El Departamento del Tesoro de Estados Unidos ha dado un giro significativo en su política hacia Venezuela al emitir una licencia que permite a las empresas estadounidenses participar en actividades relacionadas con la explotación y comercialización del petróleo venezolano, un sector que había estado bajo sanciones estrictas. Esta medida se materializó el viernes, en un contexto donde el acercamiento entre la administración de Donald Trump y el gobierno interino de Delcy Rodríguez parece estar ganando terreno tras la restauración de relaciones diplomáticas, que se habían roto desde 2019.
La nueva licencia, firmada por Scott Bessent, supone un cambio en la postura de Washington, levantando las sanciones que pesaban sobre la explotación, venta, transporte y almacenamiento de petróleo y derivados venezolanos. Esta autorización permite que el crudo venezolano sea importado por compañías estadounidenses, siempre bajo el marco de la legislación estadounidense, y estipula que cualquier disputa resultante de estos contratos debe ser resuelta en territorio estadounidense.
Es relevante mencionar que esta licencia también abarca transacciones que involucran al Gobierno de Venezuela y la estatal petrolera Pdvsa. Sin embargo, la autorización viene con condiciones: se prohíben las transacciones vinculadas a países como Rusia, Irán, Corea del Norte, Cuba y ciertos actores de China, así como cualquier actividad relacionada con personas sancionadas por Washington.
El contexto para esta relajación de sanciones se alinea con una creciente volatilidad en el mercado energético global, exacerbada por la guerra en Irán, que ha interrumpido el paso por el estrecho de Ormuz, una vía crítica para el transporte del 20 % del petróleo mundial. La escalada en los precios de la gasolina ha impulsado a Estados Unidos a liberar parte de sus reservas estratégicas de crudo, buscando equilibrar la oferta en un mercado que enfrenta múltiples desafíos.

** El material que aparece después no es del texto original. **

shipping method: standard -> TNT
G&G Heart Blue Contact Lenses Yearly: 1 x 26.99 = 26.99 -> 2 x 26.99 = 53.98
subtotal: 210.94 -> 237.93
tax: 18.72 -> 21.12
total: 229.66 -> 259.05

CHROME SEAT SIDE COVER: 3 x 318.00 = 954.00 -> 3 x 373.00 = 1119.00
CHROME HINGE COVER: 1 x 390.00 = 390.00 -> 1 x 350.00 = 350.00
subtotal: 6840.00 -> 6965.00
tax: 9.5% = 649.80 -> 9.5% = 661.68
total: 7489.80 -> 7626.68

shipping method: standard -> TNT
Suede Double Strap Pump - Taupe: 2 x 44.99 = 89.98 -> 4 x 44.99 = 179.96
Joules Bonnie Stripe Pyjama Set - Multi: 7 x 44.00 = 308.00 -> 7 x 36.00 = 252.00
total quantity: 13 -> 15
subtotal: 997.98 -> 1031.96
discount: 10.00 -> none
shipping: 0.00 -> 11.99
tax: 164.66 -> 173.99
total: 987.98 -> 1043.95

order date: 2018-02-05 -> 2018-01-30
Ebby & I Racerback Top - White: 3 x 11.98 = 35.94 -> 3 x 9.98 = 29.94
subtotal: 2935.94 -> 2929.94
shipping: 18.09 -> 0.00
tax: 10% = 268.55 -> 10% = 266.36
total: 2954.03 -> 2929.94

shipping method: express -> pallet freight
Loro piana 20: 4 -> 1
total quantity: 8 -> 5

Además, es importante señalar que, una semana antes de esta licencia sobre el petróleo, el Gobierno de Trump había autorizado igualmente ciertas actividades relacionadas con la explotación y comercialización del oro venezolano por empresas estadounidenses, indicando un enfoque más amplio en la flexibilización de sanciones que podrían tener importantes implicaciones económicas para la nación sudamericana.
Este movimiento podría marcar un nuevo capítulo en las relaciones entre Estados Unidos y Venezuela, un enfoque que refleja tanto la búsqueda de recursos energéticos alternativos en un entorno global incierto como un intento de influir en la política interna de Venezuela a través de la apertura económica. La evolución de estas decisiones podría tener repercusiones significativas tanto a nivel regional como mundial en los próximos meses.